Critique of School- and Community-Based Programs

By Wassef, Adel; Collins, Melissa Lassiter et al. | Adolescence, Winter 1995 | Go to article overview

Critique of School- and Community-Based Programs

Wassef, Adel, Collins, Melissa Lassiter, Ingham, Denise, Mason, Gayle, Adolescence


That emotional distress and behavioral problems are prevalent, especially in high schools, is well known. The lack of consensus as to who should be classified as "at risk" has been reviewed in Part I of this series. It has been found that students in distress are more likely to approach family, friends, and school personnel for assistance rather than mental health professionals. This article reviews the school- and community-based programs advocated in educational, psychological, and psychiatric journals over the past five years. It excludes studies conducted in traditional mental health settings (for example, outcome studies of inpatient programs and residential treatment facilities).

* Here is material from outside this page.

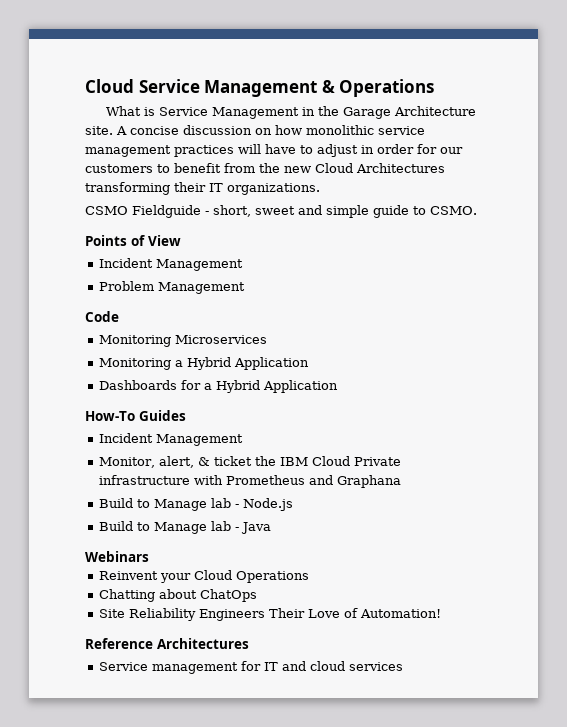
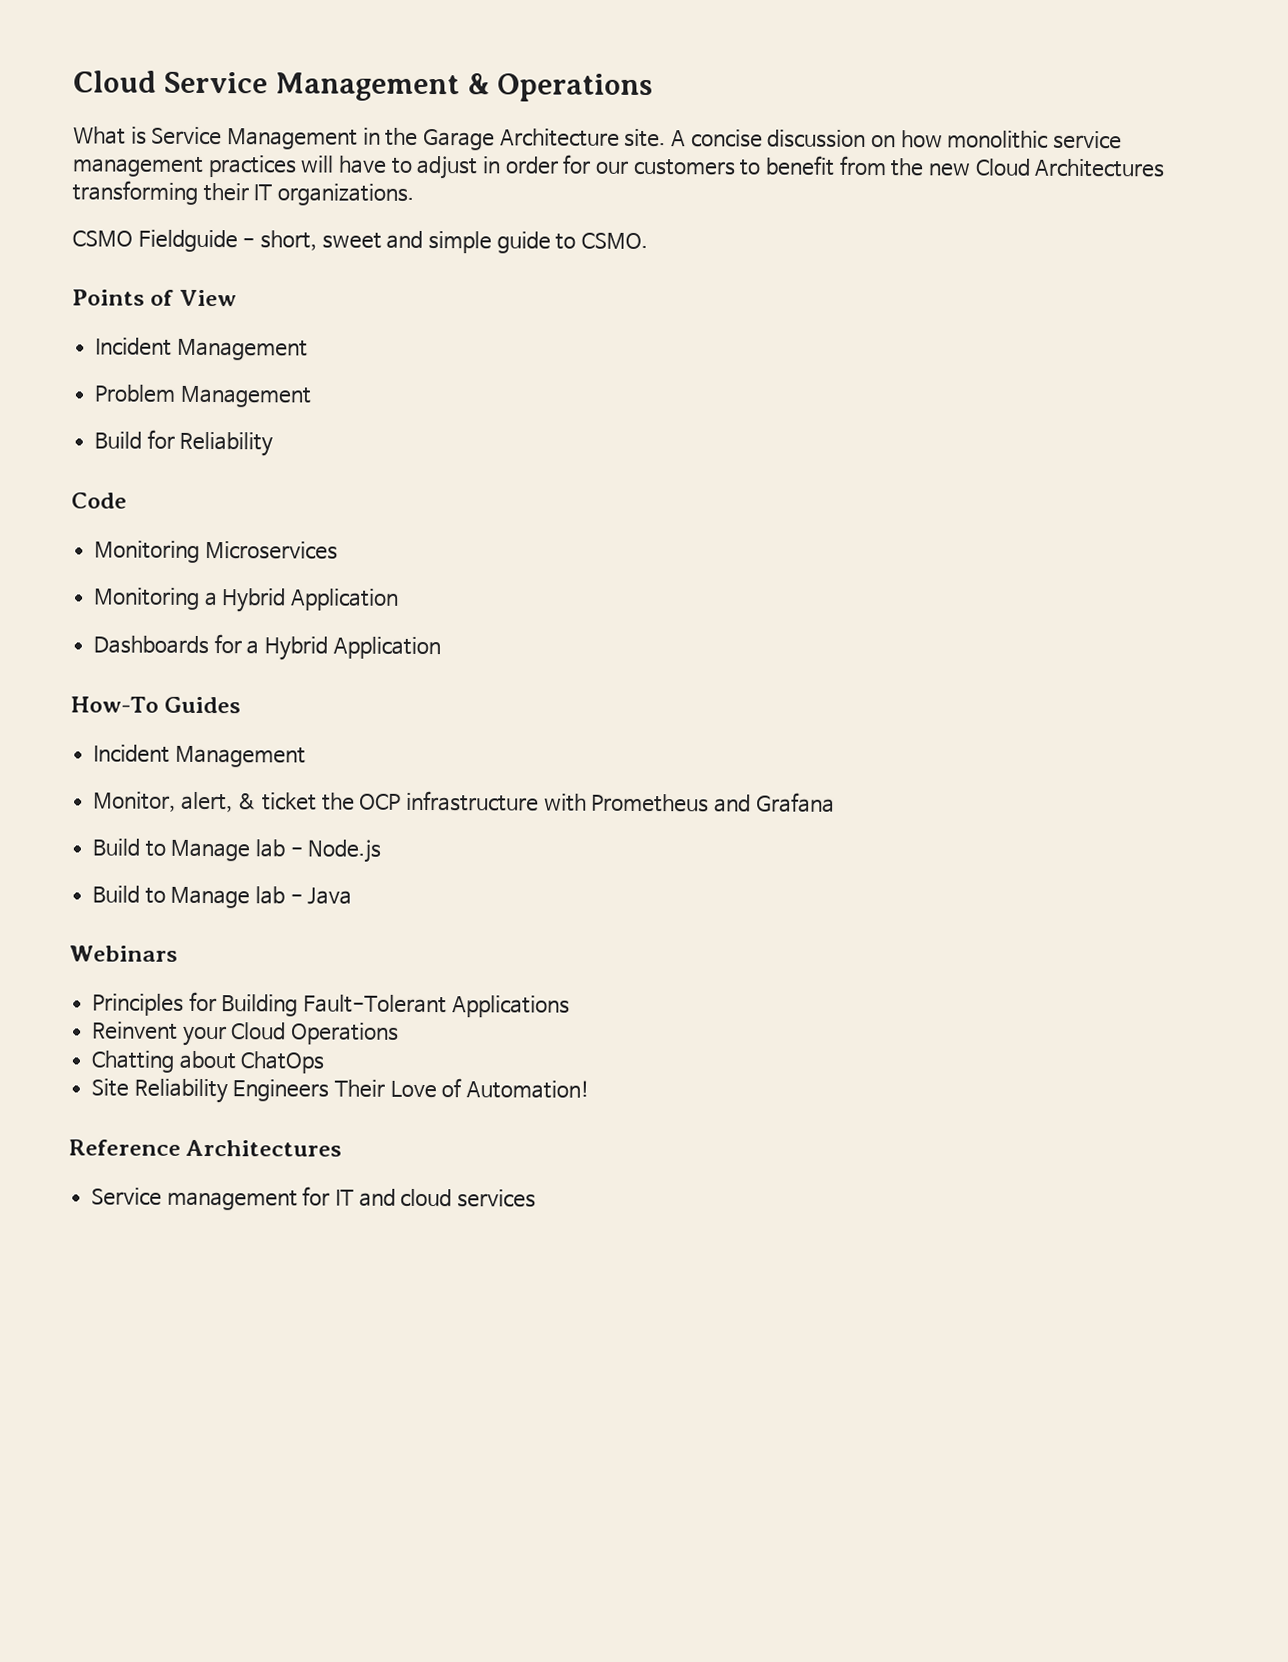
(245, 288) none -> [94,429,274,457] // Build for Reliability
[279,456,401,466] IBM Cloud Private -> [359,793,402,810] OCP
[336,475,401,488] Graphana -> [755,792,835,813] Grafana
(149, 556) none -> [92,991,570,1018] // Principles for Building Fault-Tolerant Applications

Classification of the Programs and Studies Reviewed

The programs evaluated in this review are classified by location, focus, and format as shown in Figure 1. Table 1 gives the main characteristics of the larger studies and those which utilized expression of emotions and social bonding and support as intervention modalities.

Proposals to Overhaul the Educational System

DeRidder (1991) advocated changes in the school system to assist at-risk students in a nonpunitive way "since additional punishment for students who are already alienated simply creates hostility and does not adequately address the students' real problems." It was hoped that the proposed changes would "help each student by identifying and remedying the factors that contributed to the discipline and academic [TABULAR DATA FOR TABLE 1 OMITTED] problems. They would then provide personalized and caring assistance at a level appropriate to the student's academic and psychological functioning." Preferably, parents would be involved in developing and carrying out each student's individualized program. The specific proposed changes included: (1) separating potential dropouts or "pushouts" (i.e., at-risk students who are encouraged by their teachers to leave school) from other students and placing them in special programs; (2) a strong vocational component, including practical job-related skills; (3) out-of-class learning connected with paid employment; (4) individualized instruction; and (5) more individual and group counseling.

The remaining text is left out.